=== TASK REQUIREMENTS ===
In the listing below, find each line with the string "none" and report it.

=== RECORDS FOR THIS TASK ===
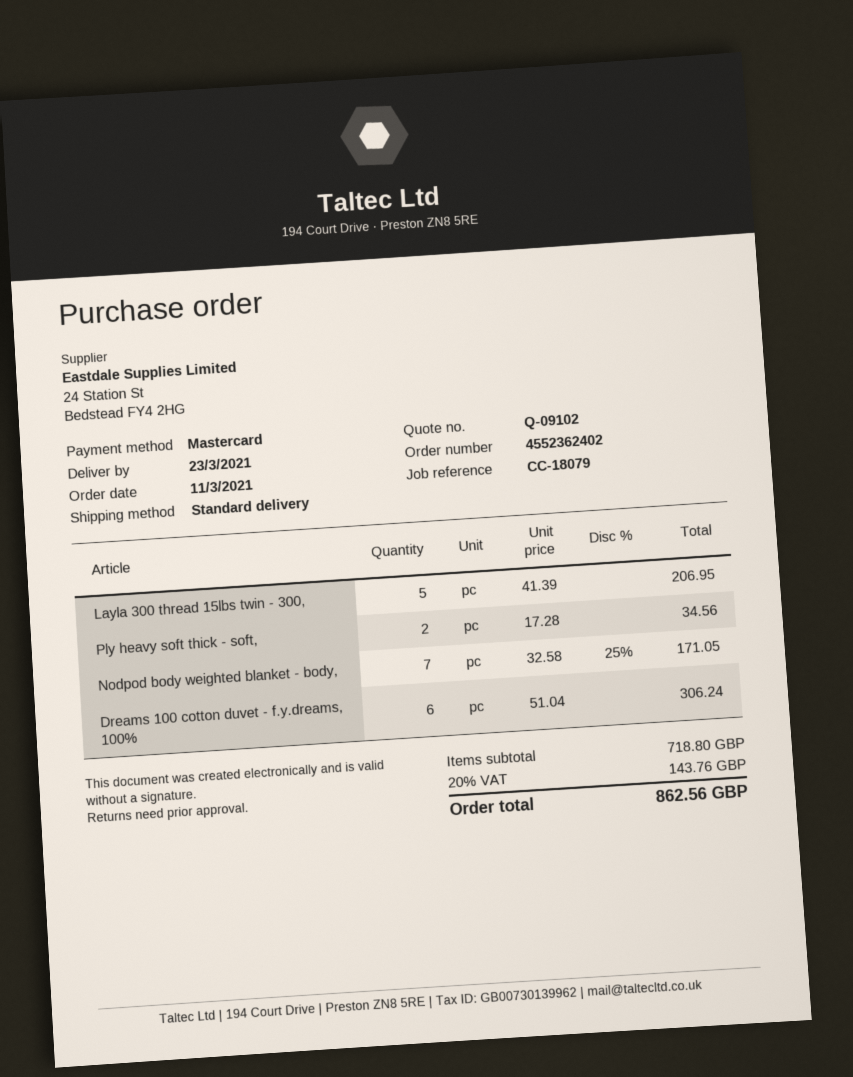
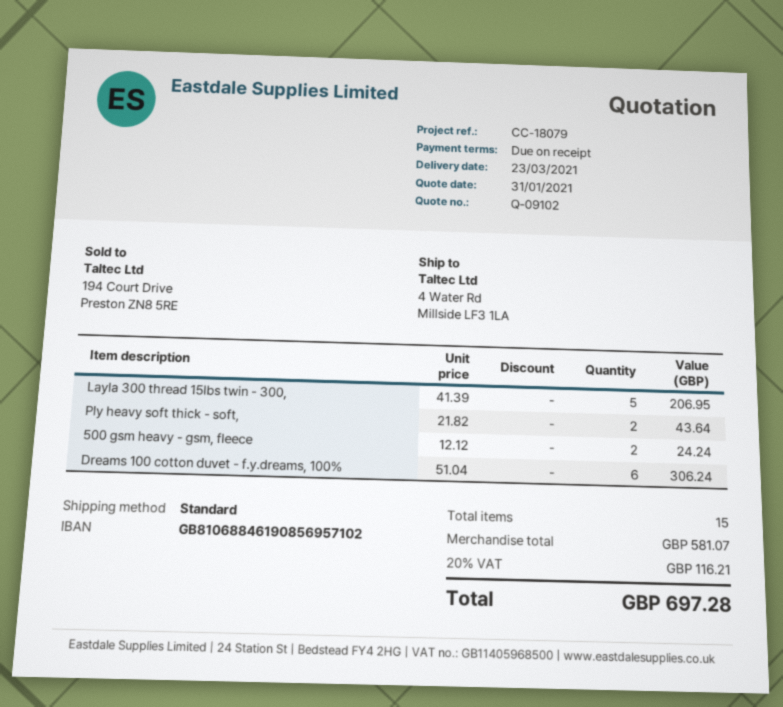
Ply heavy soft thick - soft,: 2 x 17.28 = 34.56 -> 2 x 21.82 = 43.64
Nodpod body weighted blanket - body,: 7 x 32.58 - 25% = 171.05 -> none
500 gsm heavy - gsm, fleece: none -> 2 x 12.12 = 24.24
subtotal: 718.80 -> 581.07
tax: 20% = 143.76 -> 20% = 116.21
total: 862.56 -> 697.28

=== OUTPUT OF THE TASK ===
Nodpod body weighted blanket - body,: 7 x 32.58 - 25% = 171.05 -> none
500 gsm heavy - gsm, fleece: none -> 2 x 12.12 = 24.24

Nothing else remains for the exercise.